(Beginning of Study material)

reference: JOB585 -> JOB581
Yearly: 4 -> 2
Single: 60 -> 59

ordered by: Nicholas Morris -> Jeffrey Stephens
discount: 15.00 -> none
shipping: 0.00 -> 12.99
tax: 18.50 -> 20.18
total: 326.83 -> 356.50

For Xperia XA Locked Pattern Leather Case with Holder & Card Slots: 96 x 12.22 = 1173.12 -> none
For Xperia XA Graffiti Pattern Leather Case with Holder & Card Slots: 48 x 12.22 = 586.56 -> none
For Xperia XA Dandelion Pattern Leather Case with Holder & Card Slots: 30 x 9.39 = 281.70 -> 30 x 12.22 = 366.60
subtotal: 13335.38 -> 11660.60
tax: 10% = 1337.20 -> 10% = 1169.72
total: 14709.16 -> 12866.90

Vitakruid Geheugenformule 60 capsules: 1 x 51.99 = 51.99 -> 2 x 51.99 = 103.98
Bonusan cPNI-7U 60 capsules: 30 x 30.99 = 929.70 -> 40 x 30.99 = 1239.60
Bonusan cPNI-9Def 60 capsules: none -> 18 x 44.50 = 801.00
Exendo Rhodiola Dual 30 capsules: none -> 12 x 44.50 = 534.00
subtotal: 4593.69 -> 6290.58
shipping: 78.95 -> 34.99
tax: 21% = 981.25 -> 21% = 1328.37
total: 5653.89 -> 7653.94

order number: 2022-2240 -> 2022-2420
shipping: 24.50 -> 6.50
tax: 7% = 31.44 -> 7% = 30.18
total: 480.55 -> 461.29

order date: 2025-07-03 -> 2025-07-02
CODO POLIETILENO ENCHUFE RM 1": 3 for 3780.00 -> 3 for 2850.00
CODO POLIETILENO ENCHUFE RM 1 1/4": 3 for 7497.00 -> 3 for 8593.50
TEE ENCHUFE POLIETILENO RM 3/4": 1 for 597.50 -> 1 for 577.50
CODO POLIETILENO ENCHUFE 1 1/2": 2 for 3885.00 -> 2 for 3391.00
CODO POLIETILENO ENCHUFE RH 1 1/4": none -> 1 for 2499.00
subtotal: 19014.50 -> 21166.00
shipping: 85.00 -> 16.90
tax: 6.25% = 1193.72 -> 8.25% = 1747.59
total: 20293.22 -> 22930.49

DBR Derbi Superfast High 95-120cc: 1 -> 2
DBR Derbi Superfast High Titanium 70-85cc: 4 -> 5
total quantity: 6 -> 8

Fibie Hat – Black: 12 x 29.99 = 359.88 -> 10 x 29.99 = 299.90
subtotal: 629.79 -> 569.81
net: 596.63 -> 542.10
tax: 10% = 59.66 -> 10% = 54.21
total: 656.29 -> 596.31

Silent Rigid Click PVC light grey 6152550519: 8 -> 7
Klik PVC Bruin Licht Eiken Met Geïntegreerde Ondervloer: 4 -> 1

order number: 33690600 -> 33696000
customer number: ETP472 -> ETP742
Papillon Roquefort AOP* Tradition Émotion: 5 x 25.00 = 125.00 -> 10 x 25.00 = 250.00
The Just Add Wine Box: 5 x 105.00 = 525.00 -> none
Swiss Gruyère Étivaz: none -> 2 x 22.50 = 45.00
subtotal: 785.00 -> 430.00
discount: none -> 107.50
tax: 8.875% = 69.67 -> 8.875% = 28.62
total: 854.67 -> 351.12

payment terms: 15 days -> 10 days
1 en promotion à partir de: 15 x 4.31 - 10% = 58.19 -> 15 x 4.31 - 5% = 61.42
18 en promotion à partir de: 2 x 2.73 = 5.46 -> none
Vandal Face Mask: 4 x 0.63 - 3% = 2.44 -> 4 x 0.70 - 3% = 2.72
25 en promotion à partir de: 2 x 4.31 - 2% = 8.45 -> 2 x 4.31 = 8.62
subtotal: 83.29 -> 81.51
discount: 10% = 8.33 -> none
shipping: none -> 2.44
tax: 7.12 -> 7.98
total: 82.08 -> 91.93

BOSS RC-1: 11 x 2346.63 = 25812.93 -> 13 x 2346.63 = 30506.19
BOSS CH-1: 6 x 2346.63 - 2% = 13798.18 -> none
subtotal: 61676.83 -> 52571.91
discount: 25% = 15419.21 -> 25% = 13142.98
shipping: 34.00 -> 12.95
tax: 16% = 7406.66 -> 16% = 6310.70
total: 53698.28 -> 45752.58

(End of Study material)

**Exercise details:**
Check each line of the data above for the word "capsules", then state how many lines have it. Give the number alone.

**Task answer:**
4